Que Monsieur et Madame X...ont acquis le lot no12 dans un lotissement dont le cahier des charges a été établi le 2 juin 1960 et publié le 28 juin 1960 qui précise que le lot a une façade sud d'une longueur de 54 mètres environ limitrophe avec le chemin de service, conformément au plan topographique du lotissement qui se superpose avec le plan cadastral obtenu avant la saisie immobilière.

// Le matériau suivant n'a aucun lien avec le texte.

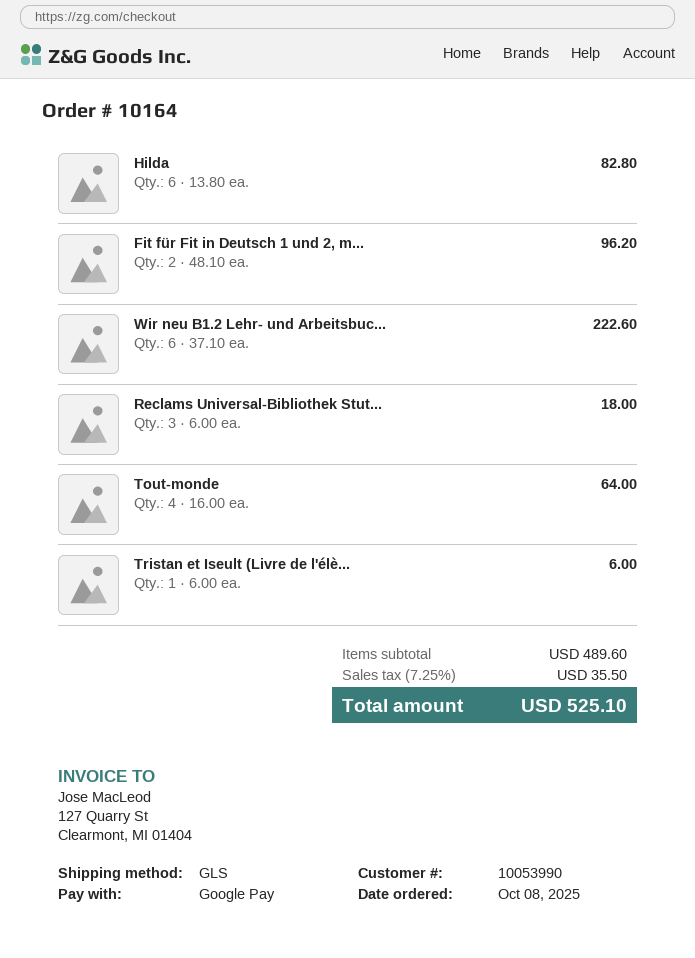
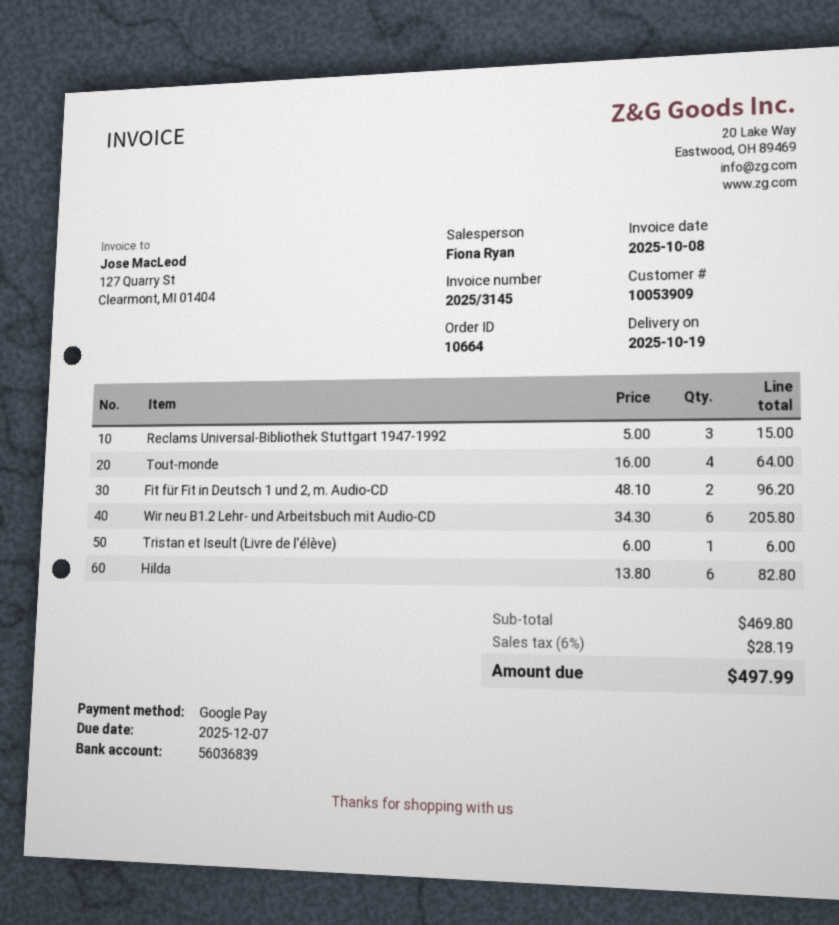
order number: 10164 -> 10664
customer number: 10053990 -> 10053909
Wir neu B1.2 Lehr- und Arbeitsbuc...: 6 x 37.10 = 222.60 -> 6 x 34.30 = 205.80
Reclams Universal-Bibliothek Stut...: 3 x 6.00 = 18.00 -> 3 x 5.00 = 15.00
subtotal: 489.60 -> 469.80
tax: 7.25% = 35.50 -> 6% = 28.19
total: 525.10 -> 497.99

Le CREDIT AGRICOLE demande donc à la Cour :

- de constater que l'acte d'acquisition du 11 décembre 2006 invoqué par Monsieur X...est inopposable en droit et en fait au CREDIT AGRICOLE ainsi qu'à Dieudonné Y...,

- de juger qu'aucune erreur sur les qualités substantielles du bien ne peut être imputée au CREDIT AGRICOLE,

- de déclarer Dieudonné Y... irrecevable et mal fondé en son action en nullité au visa de l'article 1110 du code civil,

- de confirmer le jugement déféré,

- y ajoutant, de condamner Monsieur Y... à lui payer 10. 000 euros à titre de dommages et intérêts pour procédure abusive, ainsi que 3. 000 euros en application de l'article 700 du code de procédure civile,

- de mettre à la charge de Dieudonné Y... les entiers dépens.

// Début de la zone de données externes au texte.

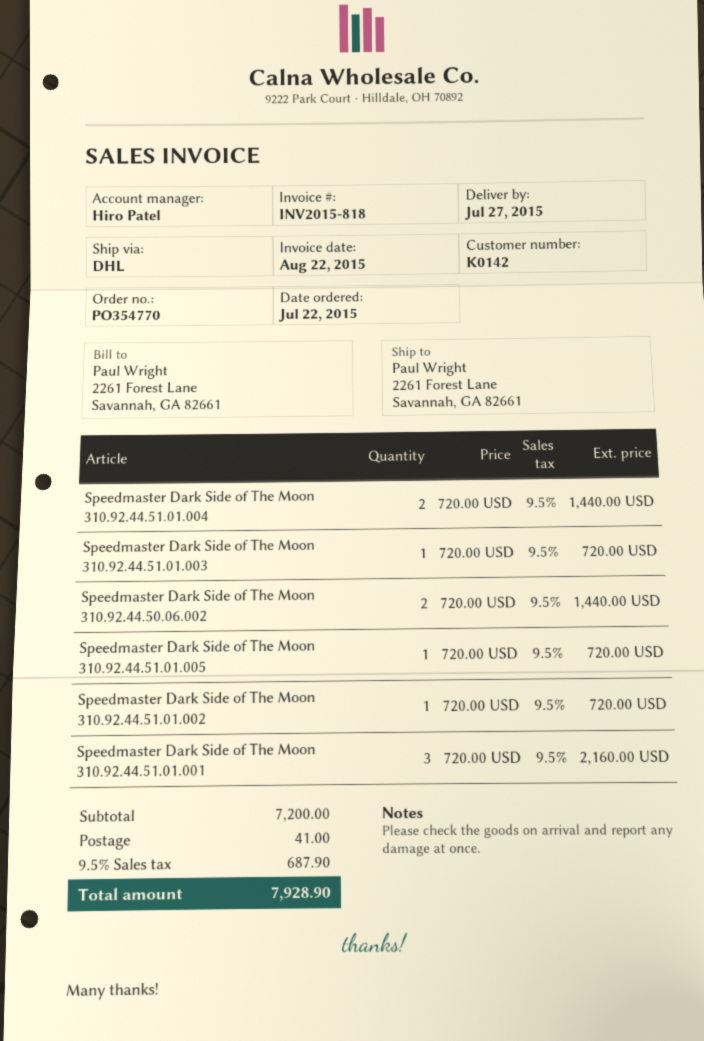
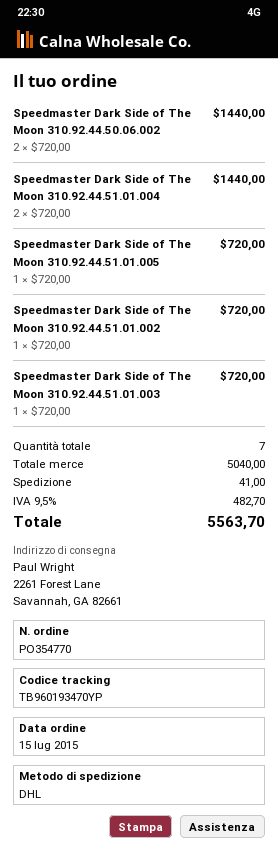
order date: 2015-07-22 -> 2015-07-15
Speedmaster Dark Side of The Moon 310.92.44.51.01.001: 3 x 720.00 = 2160.00 -> none
subtotal: 7200.00 -> 5040.00
tax: 9.5% = 687.90 -> 9.5% = 482.70
total: 7928.90 -> 5563.70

L'instruction a fait l'objet d'une ordonnance de clôture en date du 10 février 2011.



*

* *

SUR QUOI :



Attendu qu'aux termes de l'article 1110 du code civil l'erreur n'est une cause de nullité d'une convention que lorsqu'elle tombe sur la substance même de la chose qui en est l'objet ;



Attendu que Dieudonné Y... est devenu adjudicataire du lot no 12 appartenant à Claude X..., d'une contenance de 13 ares tel qu'il est décrit dans le cahier des charges du lotissement dressé par Maître F..., c'est à dire tenant notamment au sud sur un chemin de service sur une façade de 54 mètres environ et tel qu'il a pu le visiter et le vérifier dans le procès-verbal de constat descriptif en date du 29 avril 2004 ;



Attendu qu'il est constant que ce lot no12 a depuis l'origine c'est à dire depuis l'acte de lotissement publié le 28 juin 1960 son emprise non seulement sur la parcelle 770 comme porté sur les différents actes mais aussi sur les parcelles B 1920 et B 1922 ; que par acte authentique en date du 11 décembre 2006 Claude G...a levé toute ambiguïté en achetant à la commune de COTI-CHIAVARI les parcelles B 1920 et B 1922 ; que désormais la réalité physique du lot no12 est en parfaite adéquation avec la réalité cadastrale ;

Que par ailleurs le CREDIT AGRICOLE a par acte en date du 28 janvier 2008 dénoncé à Claude X...une inscription d'hypothèque provisoire sur les parcelles B 1920 et B 1922 ; que le lot no 12 dont Claude X...était en possession depuis plus de trente ans directement et par son auteur, conformément aux articles 2255, 2258, 2261 et 2265 du code civil, fait maintenant l'objet de deux titres de propriété qui se complètent ;

Que le fait que ce lot soit constitué d'une parcelle cadastrale comme au départ de la procédure de saisie ou de trois parcelles cadastrales est sans conséquence sur la substance même de la chose objet de l'adjudication au sens de l'article 1110 du code civil ; que Dieudonné Y... n'a commis aucune erreur sur cette substance puisqu'il s'est, de son propre aveu, rendu adjudicataire du bien qu'il désirait acquérir ; que rien d'ailleurs ne permet de penser, en l'état des pièces versées aux débats qu'il ne pourra pas en prendre possession ;



Attendu que dès lors il y a lieu de confirmer le jugement querellé en toutes ses dispositions ;



Attendu qu'il serait inéquitable de laisser à la CRCAM la totalité des frais irrépétibles entraînés par l'instance ; qu'il convient de condamner Dieudonné Y... à lui payer la somme de 1. 500 euros en application de l'article 700 du code de procédure civile ;



Attendu que Dieudonné Y... qui succombe sera condamné aux dépens d'appel ;

*

* *

PAR CES MOTIFS,

LA COUR :



Confirme le jugement déféré en toutes ses dispositions,

Y rajoutant,

Condamne Dieudonné Y... à payer à la CAISSE REGIONALE DE CREDIT AGRICOLE MUTUEL la somme de MILLE CINQ CENTS EUROS (1. 500 euros) en application de l'article 700 du code de procédure civile,

Condamne Dieudonné Y... aux dépens d'appel.